ACTION ITEM: Your task is to restate exactly the lines from the one holding "- the filename, which" to the end of the entries below, inclusive.
━━━━━━━━━━━━━━━━
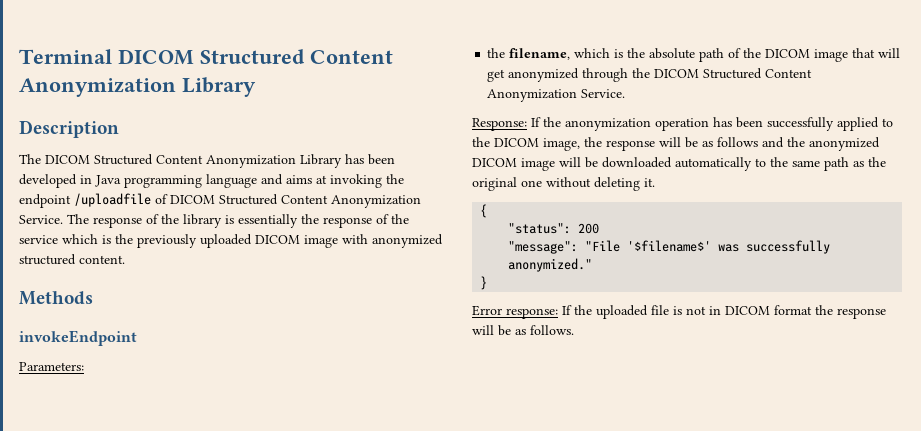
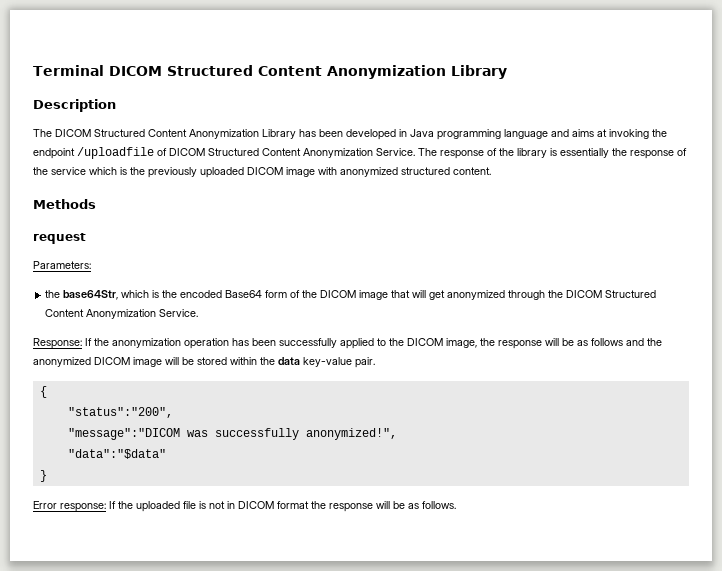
- invokeEndpoint
+ request
- the filename, which is the absolute path of the DICOM image that will get anonymized through the DICOM Structured Content Anonymization Service.
+ the base64Str, which is the encoded Base64 form of the DICOM image that will get anonymized through the DICOM Structured Content Anonymization Service.
- Response: If the anonymization operation has been successfully applied to the DICOM image, the response will be as follows and the anonymized DICOM image will be downloaded automatically to the same path as the original one without deleting it.
+ Response: If the anonymization operation has been successfully applied to the DICOM image, the response will be as follows and the anonymized DICOM image will be stored within the data key-value pair.
  {
- "status": 200
- "message": "File '$filename$' was successfully anonymized."
+ "status":"200",
+ "message":"DICOM was successfully anonymized!",
+ "data":"$data"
━━━━━━━━━━━━━━━━
EXERCISE ANSWER:
- the filename, which is the absolute path of the DICOM image that will get anonymized through the DICOM Structured Content Anonymization Service.
+ the base64Str, which is the encoded Base64 form of the DICOM image that will get anonymized through the DICOM Structured Content Anonymization Service.
- Response: If the anonymization operation has been successfully applied to the DICOM image, the response will be as follows and the anonymized DICOM image will be downloaded automatically to the same path as the original one without deleting it.
+ Response: If the anonymization operation has been successfully applied to the DICOM image, the response will be as follows and the anonymized DICOM image will be stored within the data key-value pair.
  {
- "status": 200
- "message": "File '$filename$' was successfully anonymized."
+ "status":"200",
+ "message":"DICOM was successfully anonymized!",
+ "data":"$data"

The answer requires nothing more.